● **INPUT DATA**:
§

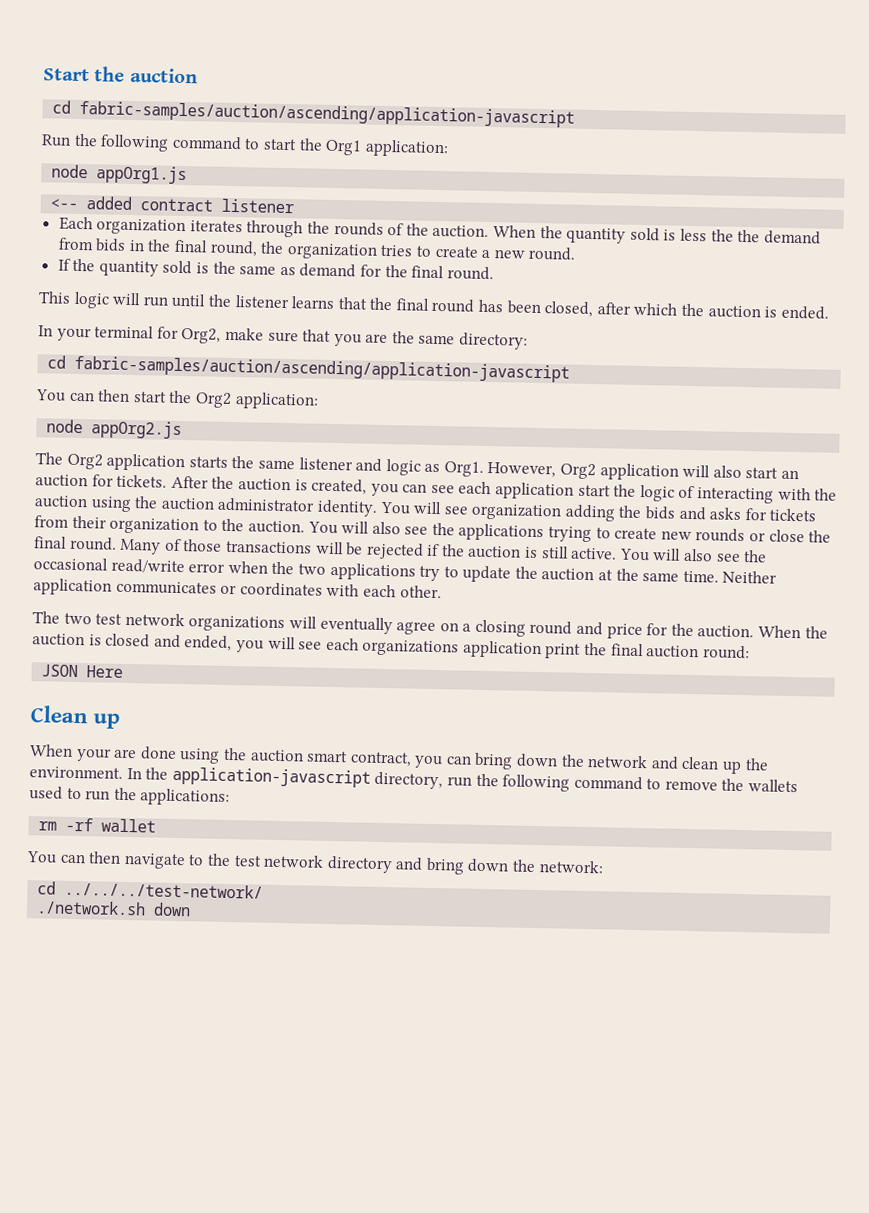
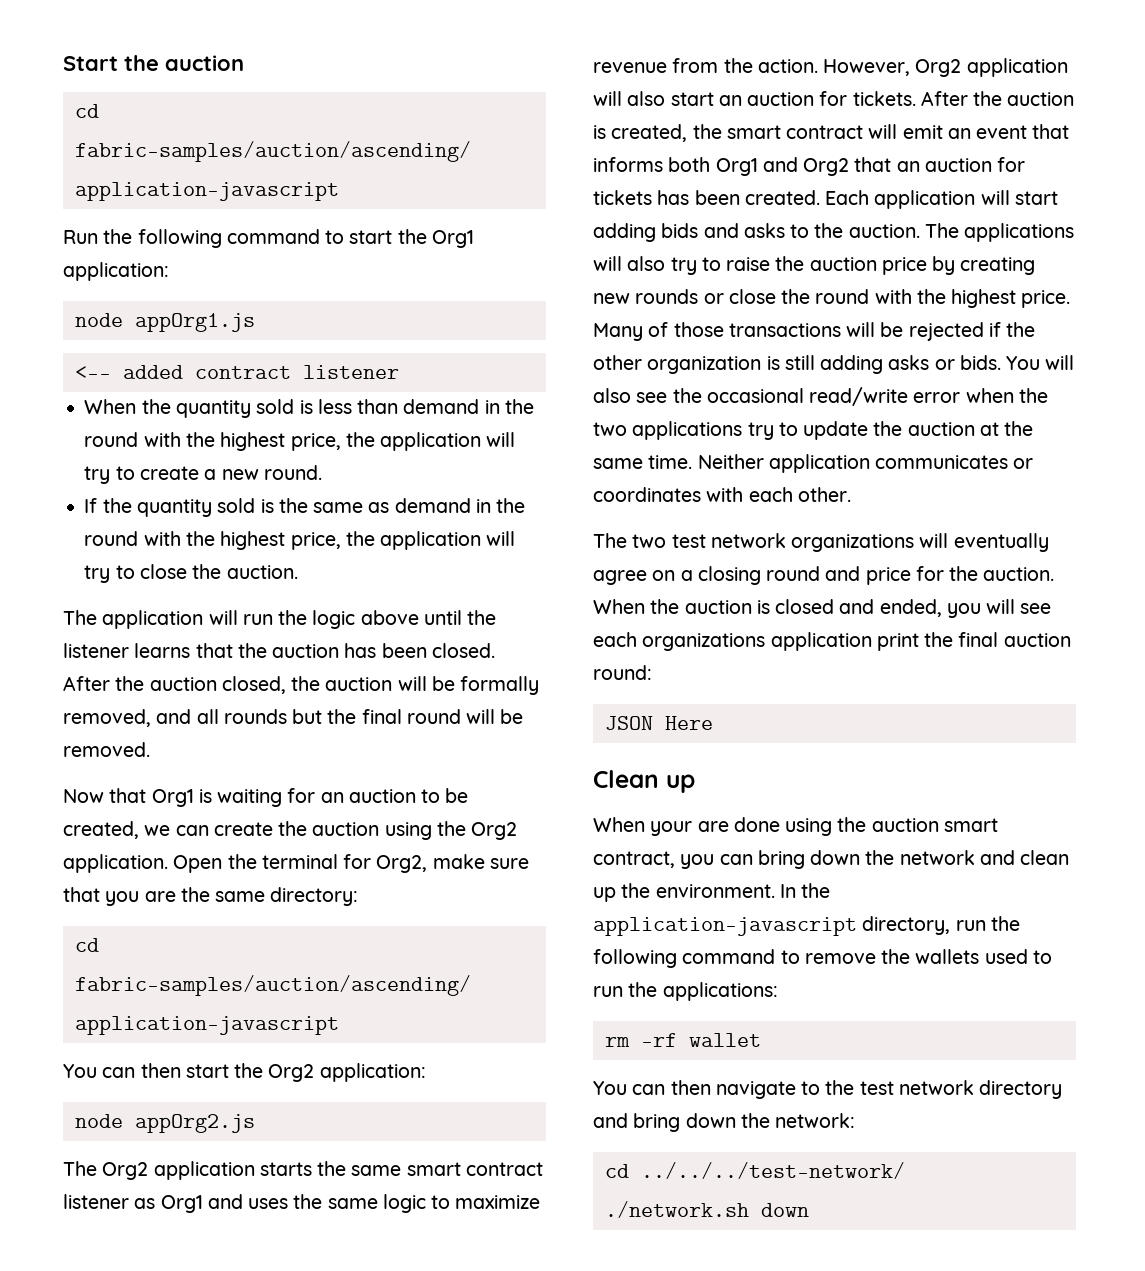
- Each organization iterates through the rounds of the auction. When the quantity sold is less the the demand from bids in the final round, the organization tries to create a new round.
+ When the quantity sold is less than demand in the round with the highest price, the application will try to create a new round.
- If the quantity sold is the same as demand for the final round.
- This logic will run until the listener learns that the final round has been closed, after which the auction is ended.
- In your terminal for Org2, make sure that you are the same directory:
+ If the quantity sold is the same as demand in the round with the highest price, the application will try to close the auction.
+ The application will run the logic above until the listener learns that the auction has been closed. After the auction closed, the auction will be formally removed, and all rounds but the final round will be removed.
+ Now that Org1 is waiting for an auction to be created, we can create the auction using the Org2 application. Open the terminal for Org2, make sure that you are the same directory:
- The Org2 application starts the same listener and logic as Org1.
+ The Org2 application starts the same smart contract listener as Org1 and uses the same logic to maximize revenue from the action.
- After the auction is created, you can see each application start the logic of interacting with the auction using the auction administrator identity. You will see organization adding the bids and asks for tickets from their organization to the auction. You will also see the applications trying to create new rounds or close the final round.
+ After the auction is created, the smart contract will emit an event that informs both Org1 and Org2 that an auction for tickets has been created. Each application will start adding bids and asks to the auction. The applications will also try to raise the auction price by creating new rounds or close the round with the highest price.
- Many of those transactions will be rejected if the auction is still active.
+ Many of those transactions will be rejected if the other organization is still adding asks or bids.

§

● **TASK REQUIREMENTS**: Pictures stay out. Print the lines of the records above exactly, from the first through the one with "- After the".

● **TASK SOLUTION**:
- Each organization iterates through the rounds of the auction. When the quantity sold is less the the demand from bids in the final round, the organization tries to create a new round.
+ When the quantity sold is less than demand in the round with the highest price, the application will try to create a new round.
- If the quantity sold is the same as demand for the final round.
- This logic will run until the listener learns that the final round has been closed, after which the auction is ended.
- In your terminal for Org2, make sure that you are the same directory:
+ If the quantity sold is the same as demand in the round with the highest price, the application will try to close the auction.
+ The application will run the logic above until the listener learns that the auction has been closed. After the auction closed, the auction will be formally removed, and all rounds but the final round will be removed.
+ Now that Org1 is waiting for an auction to be created, we can create the auction using the Org2 application. Open the terminal for Org2, make sure that you are the same directory:
- The Org2 application starts the same listener and logic as Org1.
+ The Org2 application starts the same smart contract listener as Org1 and uses the same logic to maximize revenue from the action.
- After the auction is created, you can see each application start the logic of interacting with the auction using the auction administrator identity. You will see organization adding the bids and asks for tickets from their organization to the auction. You will also see the applications trying to create new rounds or close the final round.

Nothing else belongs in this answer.